• Web page revision data
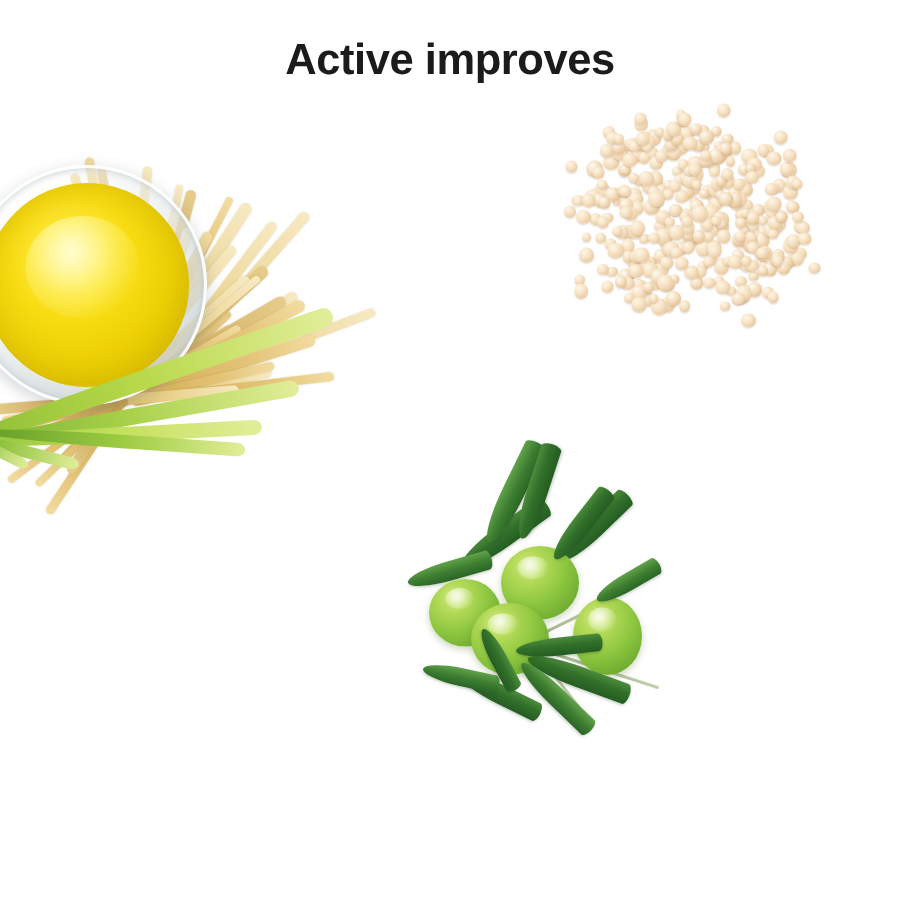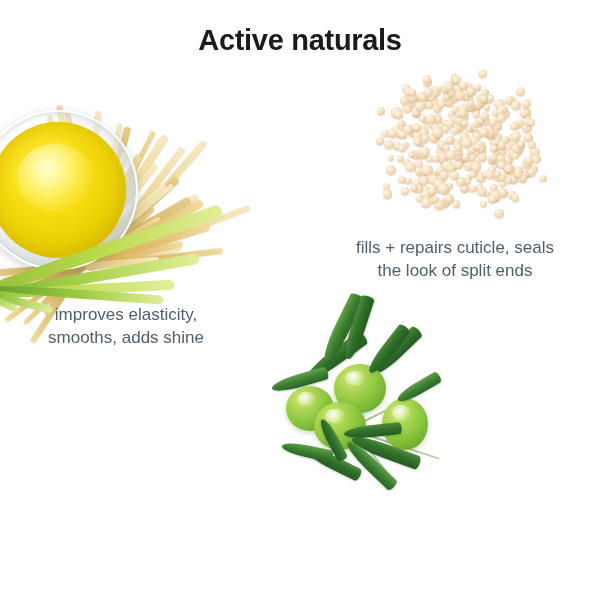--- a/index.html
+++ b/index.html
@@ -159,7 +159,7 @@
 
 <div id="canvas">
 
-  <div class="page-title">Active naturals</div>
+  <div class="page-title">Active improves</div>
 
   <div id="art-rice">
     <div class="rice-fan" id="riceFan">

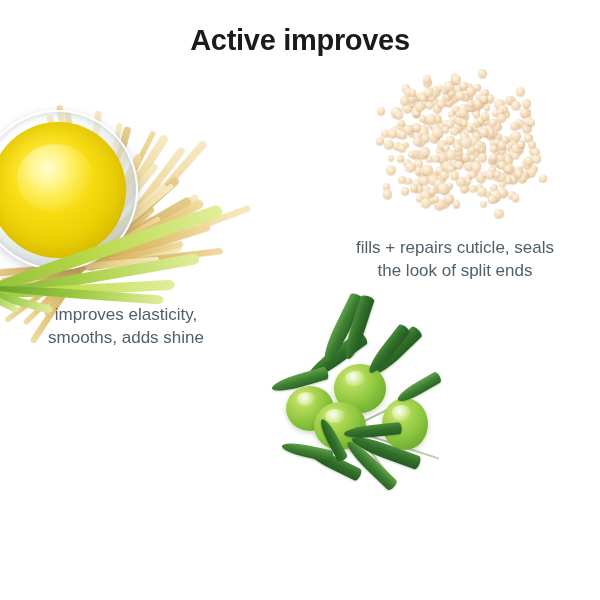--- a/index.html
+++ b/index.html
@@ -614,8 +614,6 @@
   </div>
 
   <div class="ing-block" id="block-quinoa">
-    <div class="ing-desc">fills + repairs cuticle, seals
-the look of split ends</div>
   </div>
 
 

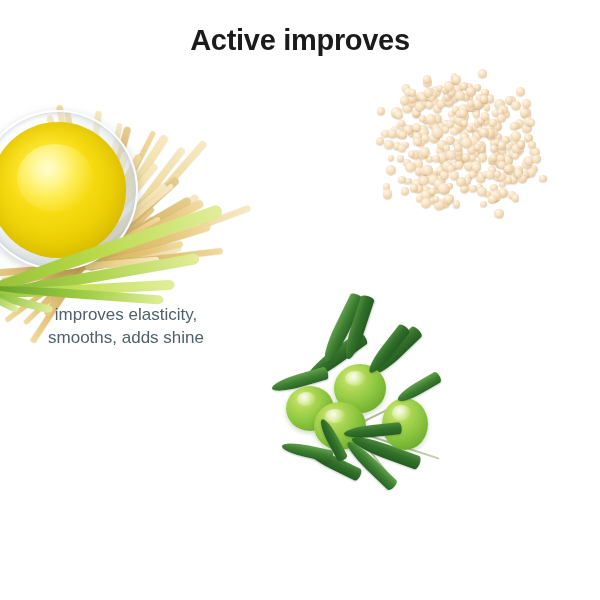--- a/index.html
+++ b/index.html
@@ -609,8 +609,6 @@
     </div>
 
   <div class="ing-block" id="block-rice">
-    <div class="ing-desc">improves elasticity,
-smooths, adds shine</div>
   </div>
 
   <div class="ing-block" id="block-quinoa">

• DESCRIPTION OF THE TASK
Where the line containing "repairs cuticle, seals" appears in the entries above, start there and set down every line exactly through the last one, inclusive; omit pictures.

• WRITTEN SOLUTION
-    <div class="ing-desc">fills + repairs cuticle, seals
-the look of split ends</div>
   </div>
 
 

--- a/index.html
+++ b/index.html
@@ -609,8 +609,6 @@
     </div>
 
   <div class="ing-block" id="block-rice">
-    <div class="ing-desc">improves elasticity,
-smooths, adds shine</div>
   </div>
 
   <div class="ing-block" id="block-quinoa">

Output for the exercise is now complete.